StemCells, Inc., Form 424B3 Prospectus Supplement

    Filed Pursuant to Rule 424(b)(3)
    Registration No. 333-61726

StemCells, Inc.

Prospectus Supplement
(To Prospectus Dated July 2, 2001)

     You should read this prospectus supplement and the related prospectus carefully before you invest. Both documents contain information you should consider when making your investment decision.

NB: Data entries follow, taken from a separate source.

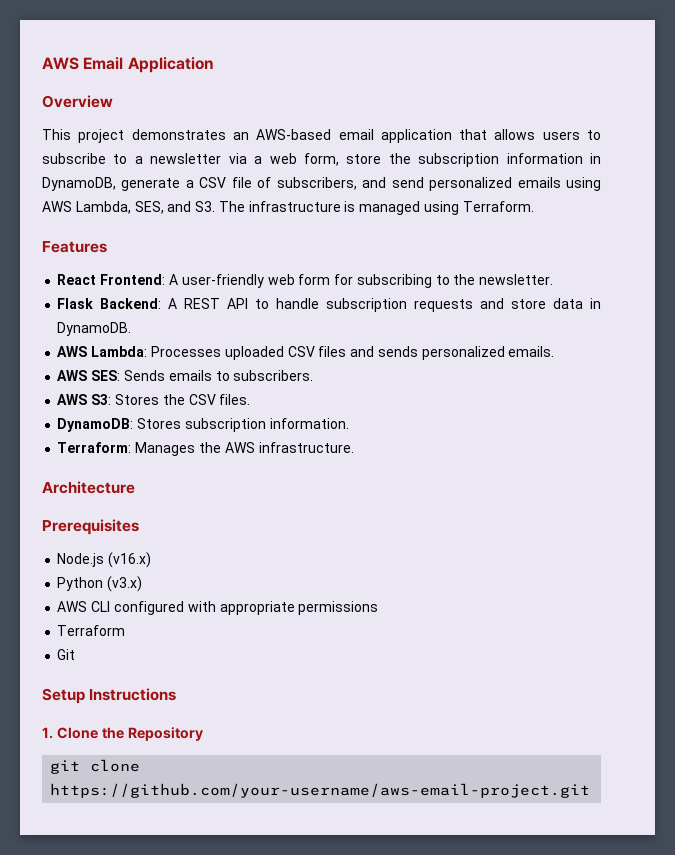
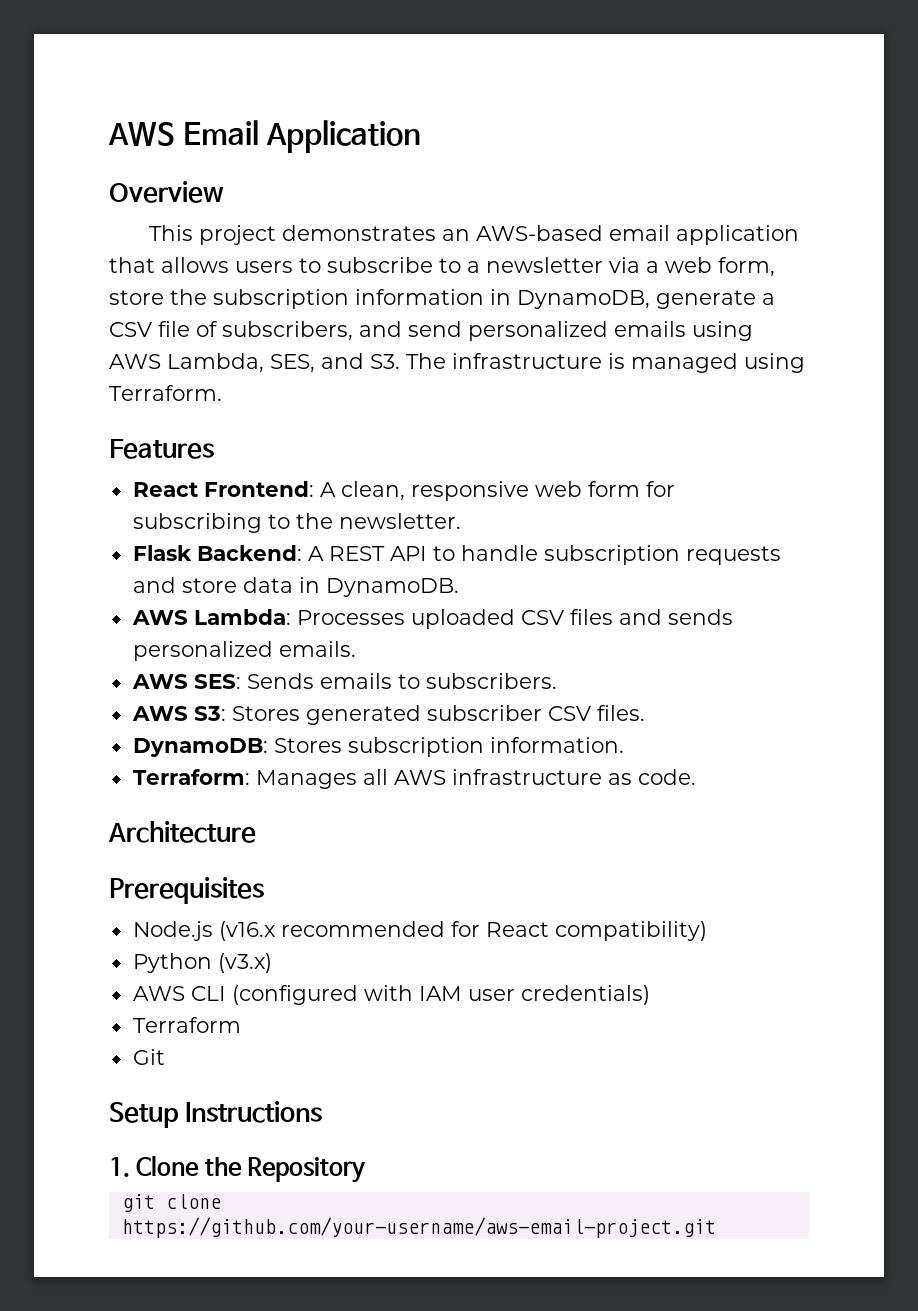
- React Frontend: A user-friendly web form for subscribing to the newsletter.
+ React Frontend: A clean, responsive web form for subscribing to the newsletter.
- AWS S3: Stores the CSV files.
+ AWS S3: Stores generated subscriber CSV files.
- Terraform: Manages the AWS infrastructure.
+ Terraform: Manages all AWS infrastructure as code.
  Architecture
  Prerequisites
- Node.js (v16.x)
+ Node.js (v16.x recommended for React compatibility)
- AWS CLI configured with appropriate permissions
+ AWS CLI (configured with IAM user credentials)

     We delivered a draw down notice to Sativum Investments Limited, dated as of April 10, 2003, in connection with the common stock purchase agreement dated as of May 10, 2001 evidencing an equity line facility between us and Sativum. Pursuant to this draw down notice, Sativum purchased a total of 245,472 shares of our common stock at an average purchase price of $1.528 per share, net of Sativum’s discount of six percent. Our placement agents, Pacific Crest Securities, Inc. and Granite Financial Group, Inc. received $7,500 and $3,750, respectively, as placement fees in connection with this draw down, resulting in net proceeds to us of $362,750 after paying escrow fees.

     The attached prospectus relates to the resale of shares acquired by Sativum pursuant to the stock purchase agreement. Because Sativum may sell some or all of these shares, and because there are currently no agreements, arrangements or understandings with respect to the sale of any of these shares, we cannot estimate the actual amount of shares that it will hold after the completion of the offering.

     We expect to use the proceeds of this sale of common stock primarily for general corporate purposes. We will not receive any proceeds from the resale of our common stock by Sativum.